Neil Getnick, a partner at the Getnick & Getnick law firm in New York, says all the talk is misplaced.

“At the end of July, the House Judiciary Committee held a hearing on the Federal False Claims Act,” Getnick told a gathering of whistleblower lawyers at the 14th Annual Taxpayers Against Fraud Education Fund Awards Dinner earlier this week at the Mayflower Hotel in Washington, D.C. “The U.S. Chamber of Commerce representative called for a weakening of False Claims Act enforcement mechanisms, emphasizing instead ‘gold standard’ compliance programs to be the primary focus for fighting fraud.”

“But, we have seen time and time again that major company legal compliance programs have met with spectacular failures.”

Getnick said that “an underlying problem is that companies typically rely on ‘law-driven’ compliance rather than ‘business-driven’ integrity programs.”

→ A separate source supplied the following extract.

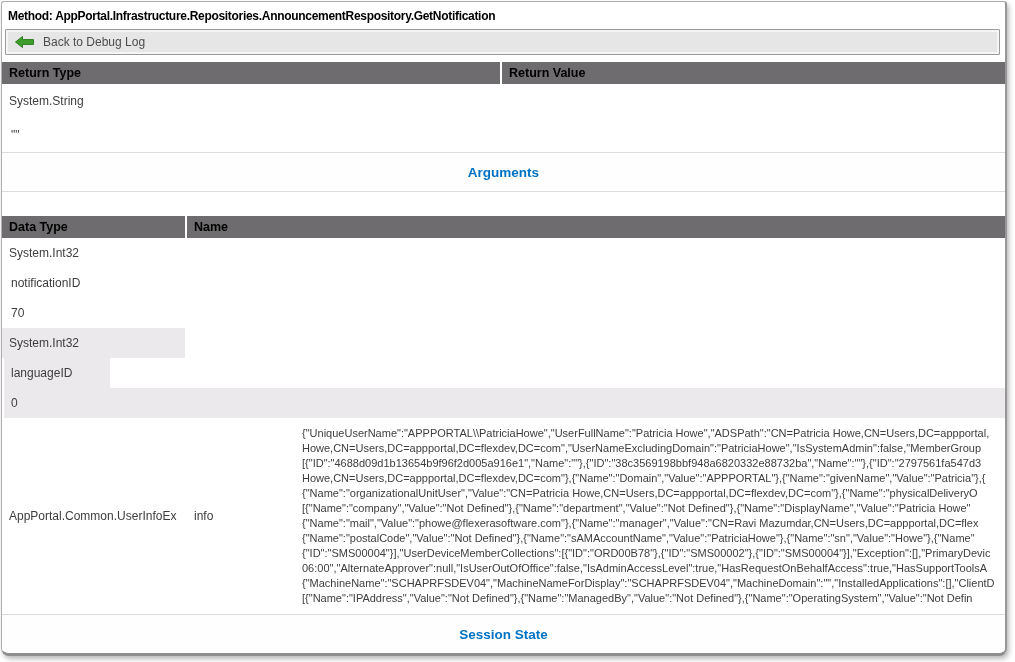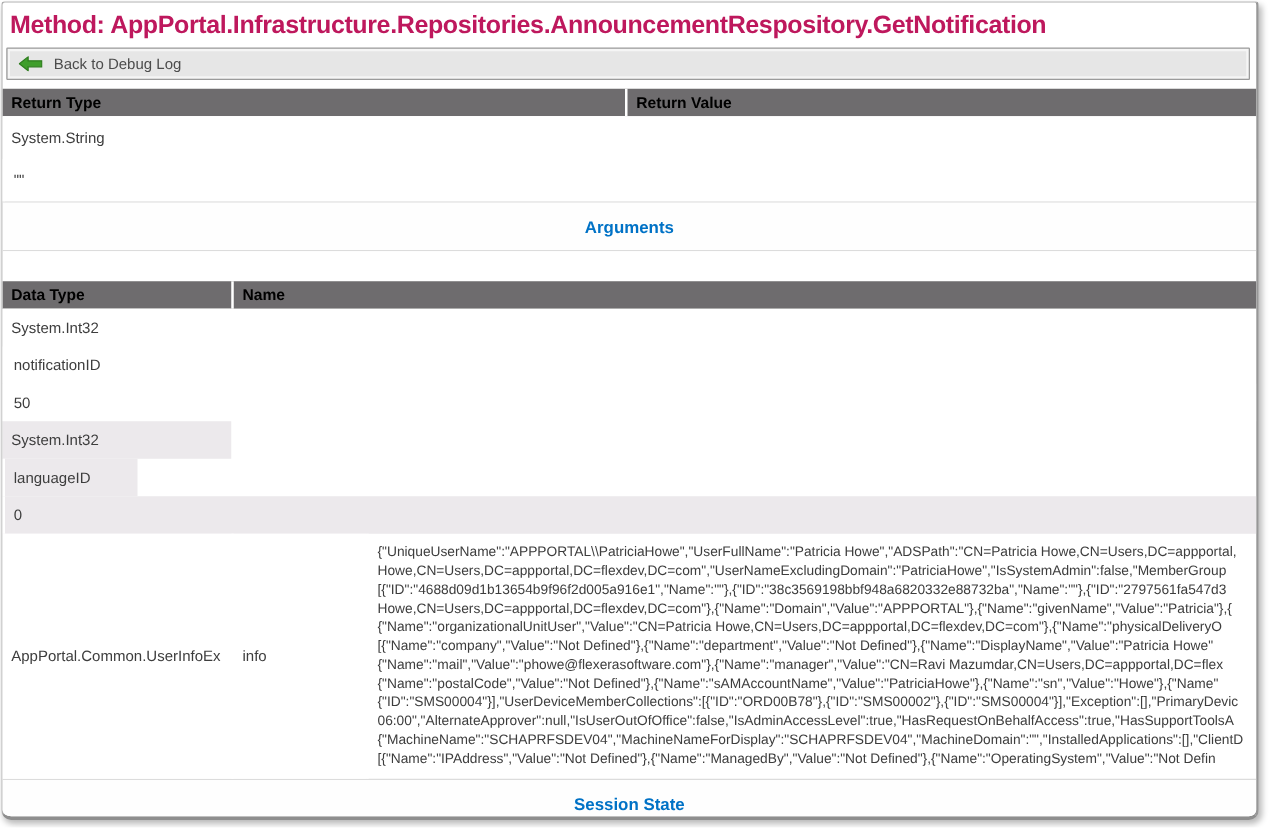"Method:" .page-title { color: #be185d -> #000000; font-size: 20px -> 12px }
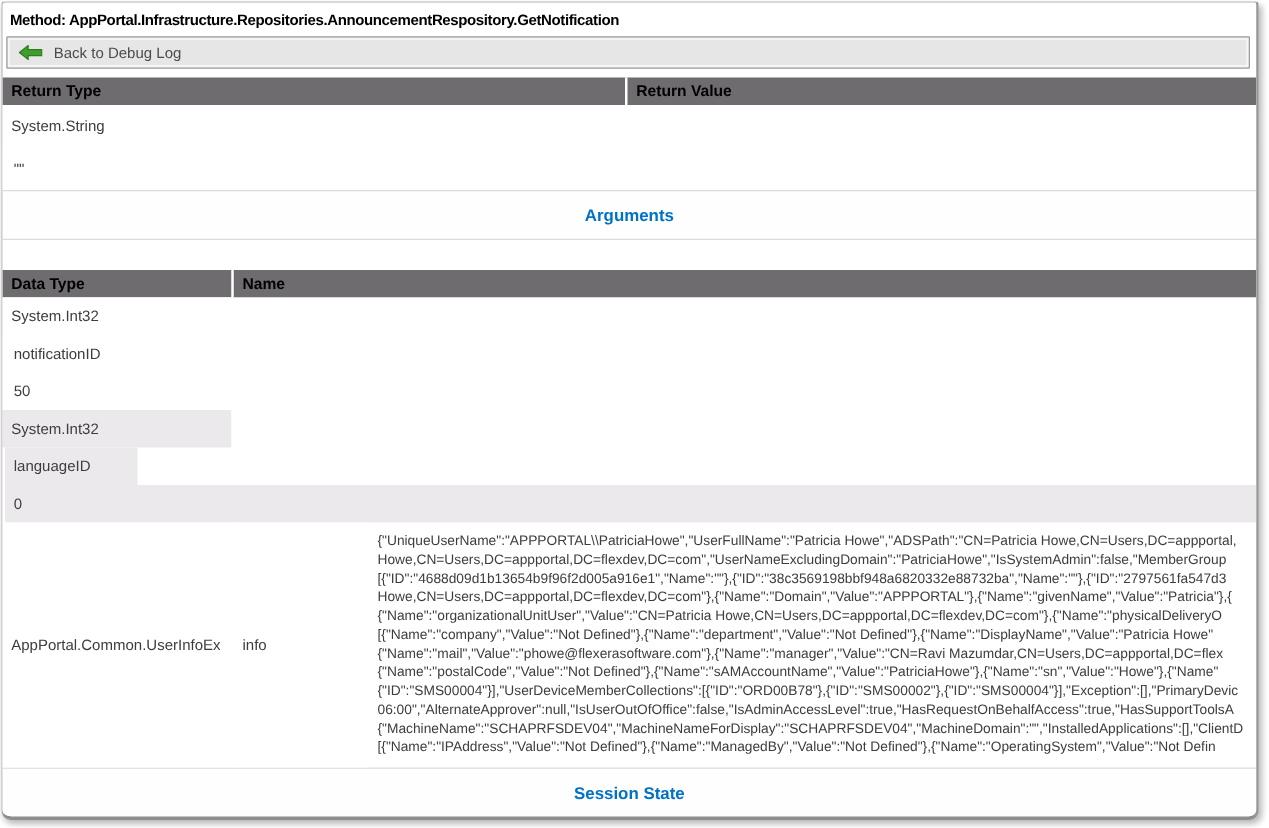"50" div.dcell { text: 50 -> 70 }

“Law-driven programs seek to avoid punishment by meeting the letter of the law without developing a deeply rooted culture of integrity,” Getnick said. “In many cases, law-driven programs are only grudgingly tolerated by executives and employees, and they often fail as a result.”

“By contrast, a business-driven integrity program is much more likely to prove effective because business people from the top down — not just the legal department — embrace and promote it as essential to the long-term success of the enterprise. A business-driven program is viewed throughout the company as a profit center and a competitive advantage, rather than a cost center or an obstacle.”

“This approach makes a fundamental difference when employees confront real-life issues such as kickback arrangements, price fixing, or insider trading,” Getnick said. “Their responses become less a matter of consulting a legal guidance memo than fulfilling the company’s basic mission and business model. The core principle is that good ethics is good business.”

Getnick said that “one of the best tests of a corporate compliance program is how the company responds to internal whistleblowers who report misconduct.”

“If the company is serious about business integrity, it will welcome the report, investigate it vigorously, and shield the whistleblower against retaliation. Here, again, good ethics is good business. When whistleblowers are ignored and penalized, often their next stop is a prosecutor’s office.”

Getnick said that “the overriding goal should be the reform of corrupt industries and markets, not just individual companies.”

“That goal can be achieved only by combining powerful business-driven integrity programs with effective law enforcement.”

Getnick said that in the United States, we take it for granted that whistleblower laws can provide for a public-private partnership.”

“But I can tell you, as many of you know yourselves, from your international work, we in the United States are unique in that we can take certain things for granted. One is honest government. A citizen can go to the Justice Department and turn over such information, and a Justice Department official is not going to corruptly take advantage of that information for his or her own agenda, reporting back to that whistleblower’s company for some private deal. It’s almost shocking to us to even think about such things, but as we know full well, they do go on

elsewhere. Not here.”

“And second is an active and engaged citizenry. With all the criticism about apathy in our society, the fact of the matter is that our citizenry is sufficiently engaged to come forward and bring these cases, knowing that there is a structure to do so, and that there is a track record of these cases going forward and being successful with rewards being paid to the individuals who bring them.”

“This captures the genius of America at its best — bipartisan support, simultaneously recognizing the potential and the limits of government, and a synergy of governmental resources, coupled with engaged citizens and their counsel.”

Why do anti-corruption laws come up short?

“Lack of information, lack of resources and lack of will,” Getnick said. “That is particularly true when you get outside the borders of the United States and are relying on international enforcement mechanisms. Whistleblower laws can be the great equalizer, developing reliable information, matching it up with public resources, and incentivizing integrity. That is exactly what is needed to make economic sense out of our international anti-bribery laws. That will help honest companies throughout the world to compete effectively in the global marketplace. It will help U.S. companies, in particular, that adhere to the U.S. Foreign Corrupt Practices Act.”

Getnick ended his talk by quoting former Attorney General Robert Kennedy from a talk Kennedy gave in 1962 about fighting corporate crime.

“It is our national faith that the system of competitive enterprise offers the best hope for individual freedom, social development and economic growth,” Kennedy said. “Thus, every businessman who cheats on his taxes, fixes prices or underpays his labor damages the free enterprise system in the eyes of the world and so does a disservice to the millions of honest Americans in all walks of life. Business crime is a problem for all America, not just the Federal Bureau of Investigation or the Department of Justice. The ordinary citizen, the businessman, the union official, and the public authority must stand up to be counted and refuse to be corrupted.”